Hidden behind the simple facade and humble interiors of this house are a series of delightful surprises. This home was reimagined for a couple in Canada who wanted to bring a slice of country living into their city life.
The couple, both lawyers, spend a lot of weekends at their farmhouse in Muskoka, where they enjoy spending time exploring the countryside. But back in urban Toronto, their home didn’t have that feel to it. What they started to look for was a city home that allowed them to stay connected with the outdoors.
It was a tall order, but they had chosen the designers well before they started looking for a house. This helped them make an informed decision that wasn’t just based on the existing condition of the house, but on its future potential. This lot caught their eye, but the interiors were far from what they wanted their home to be. The indoors lacked access to natural light and a pitched roof cropped out a lot of valuable space in the already small home, making most of the top floor area almost useless.
Except for two exterior walls on either side, the entire structure was gutted and rebuilt. The designers were able to reformat the design and make the new home more energy efficient through smart solutions. The new house boasts a significant reduction in its ecological footprint and consequentially the home owners save a lot on their energy bills.
The glazed front and rear sides of the house allow natural light to seep into every corner. These sides face east and west, which maximizes the usage of sunlight over artificial sources. The direct sunlight also helps in keeping the interiors warm during winter, and the open windows aid cross ventilation, making the house naturally cool during summers.

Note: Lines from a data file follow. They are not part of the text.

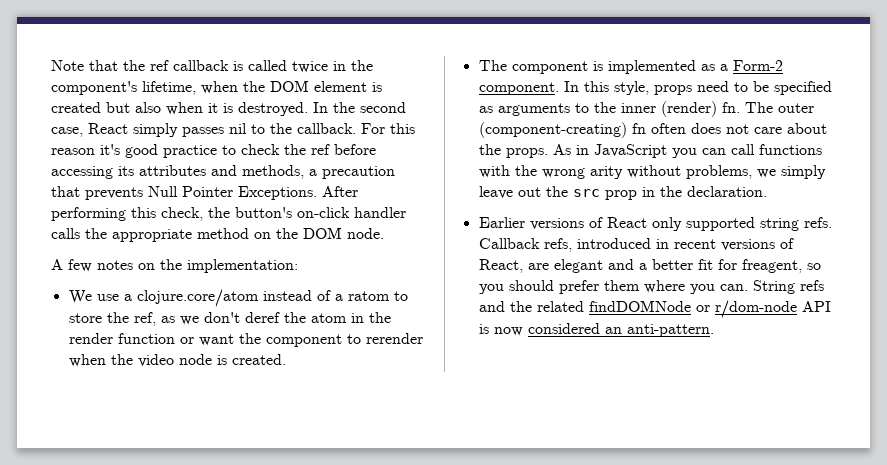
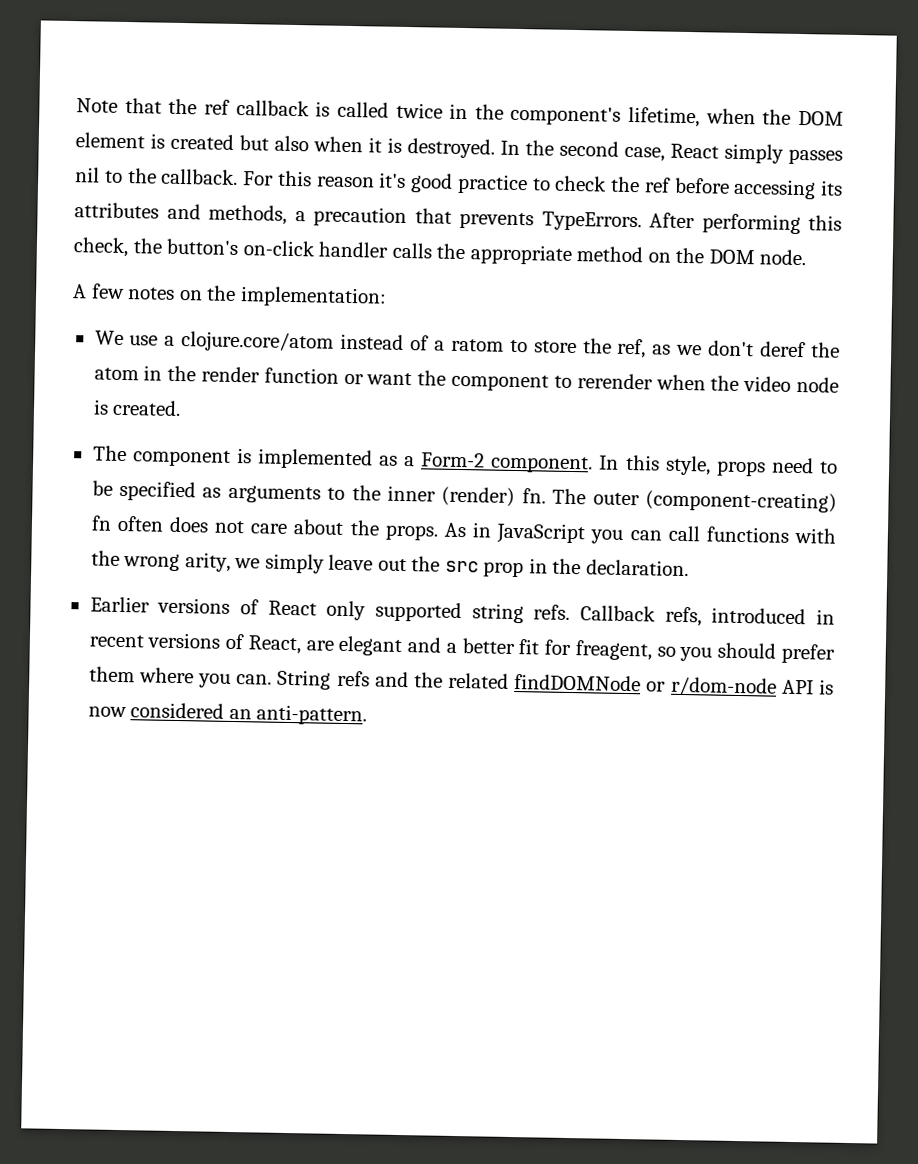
[148,186,317,200] Null Pointer Exceptions. -> [541,211,642,232] TypeErrors.
[589,165,752,179] arity without problems, -> [184,552,231,572] arity,

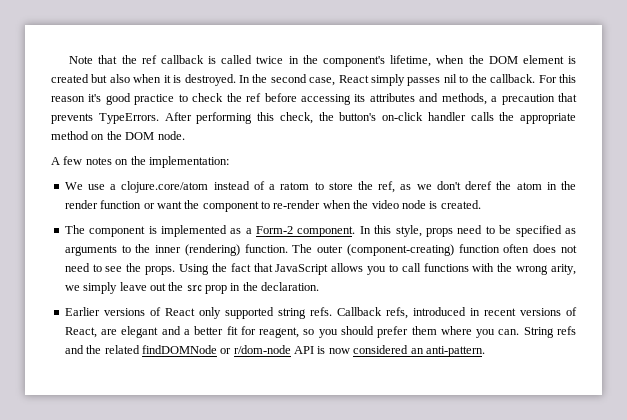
[576,373,653,390] rerender -> [273,200,321,209] re-render
[441,486,546,507] (render) fn. -> [184,244,288,256] (rendering) function.
[90,515,112,531] fn -> [458,244,500,253] function
[250,519,662,545] care about the props. As in JavaScript you can -> [64,263,398,275] need to see the props. Using the fact that JavaScript allows you to
[574,640,652,661] freagent, -> [259,327,300,338] reagent,

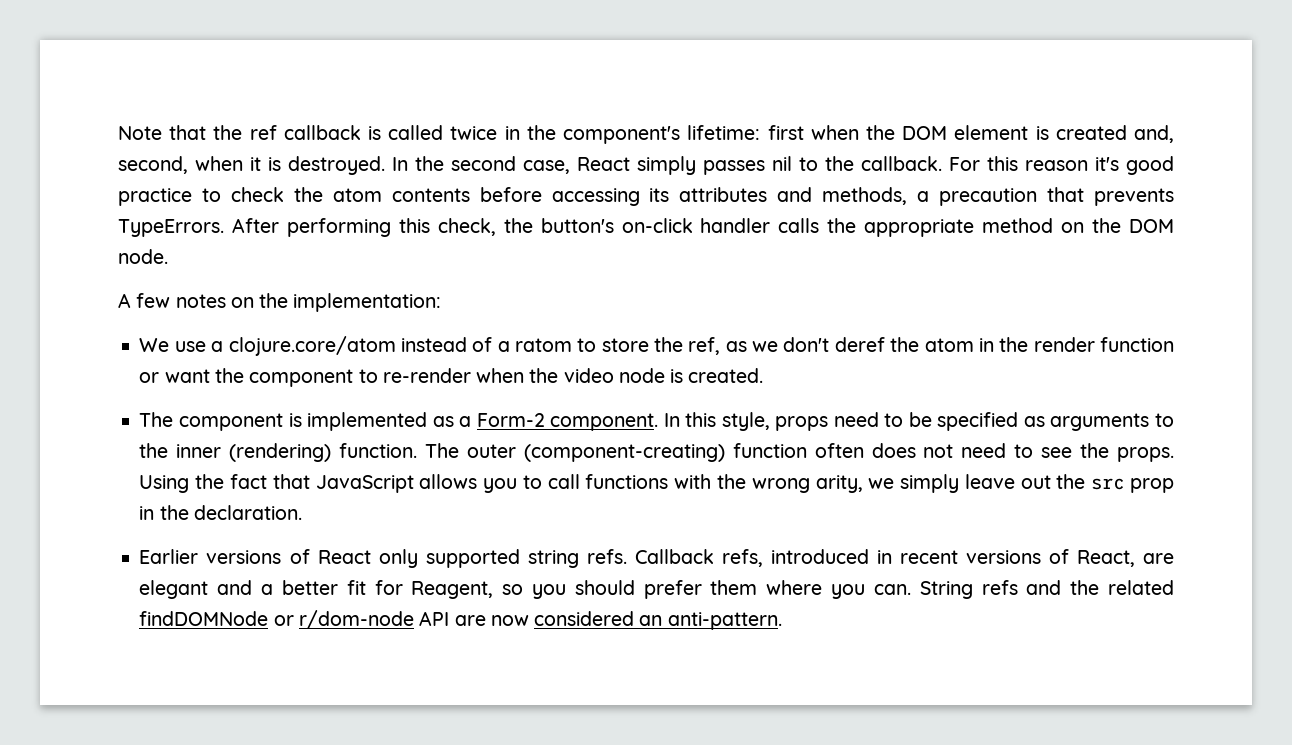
[390,55,432,67] lifetime, -> [687,125,804,140] lifetime: first
[91,74,130,83] but also -> [1134,125,1174,143] [118,156,188,174] and, second,
[246,93,262,102] ref -> [332,188,470,202] atom contents
[259,327,300,338] reagent, -> [411,581,494,599] Reagent,
[317,346,326,354] is -> [454,615,486,626] are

While typically having so many windows could affect privacy, a sliding wall helps in creating a private corner hidden from plain sight of the passersby when the dining area is in use. Also, the front porch has been recreated as an outdoor dining room. The slatted wooden walls hide the otherwise naked interiors, while also creating a gorgeous space connected to the outdoors. This is just one such creatively crafted open area that helps the home owners stay connected with the natural surroundings of their neighborhood.
Clean lines and minimal decor dominate the entire interior design. It makes the narrow spaces look more generous in size. The overall interior design style leans towards Scandinavian, with a touch of mid-century modern. To minimize clutter, a lot of storage space has been created for all the home essentials. The beautiful pots on display in the kitchen add some color to the muted palette in the living area.
Notice the glazed part of the wall in the kitchen. It makes the room more interesting and the cooking area brighter. The potted plants outside must make it feel like cooking out in the open – almost!
The iconic womb chair by Eero Saarinen is the showstopper here. A few more pieces of mid-century modern furniture can be seen in different parts of the house. This home also features a grand collection of art pieces and paintings, some of which can be seen in the living room. The home owners are art collectors and wanted all their prized possessions to be included in the decor. The designers have carefully spread out these pieces around the house, making it a delight for art enthusiasts to visit this beautiful home.
Other than the obvious purpose of connecting all the floors, the stairwell also acts as a vertical volume that aids air circulation and access to natural light. The skylight at the top of the staircase helps in cross ventilation and in illuminating this central part of the house.
Both the bedrooms on the top floor enjoy open views of the gorgeous green neighborhood. One bedroom has unhindered views of the backyard, while the other faces the street but enjoys an equally splendid scenery. The home owners love gazing at the framed views of the trees from their windows every morning. They liken it to waking up in a tent, with the pitched roof mimicking a canopy.
The master bedroom that faces the street has an adjacent intimate open space in the form of a rooftop terrace. This is where this home gets its name – Skygarden. An opening carved into the roof of this open terrace provides direct access to sunlight, green views and night sky. This room is the favorite part of the house for both the designers and the home owners.
What a delight it would be to soak up some sun and relax with a book in this skygarden! It truly feels like a country retreat somewhere far away from the city. The designers interpreted the home owners’ vision perfectly and it is no surprise that this house has won multiple awards for its design excellence and low environmental impact.
The backyard has been divided into two parts – a deck space covered in thermally treated ash wood and a granite stone paved zone with rows of honey locust trees. The trees were carefully chosen to allow the light to seep through, while still providing shade in summer months. In winters, however, they shed their leaves and let direct sunlight warm up the indoors.
This city home defies all norms and encourages us to rethink our own spaces. Creative design thinking always leads to some incredible solutions, and as our requirements evolve we will need more of such ingenious designs for our city homes.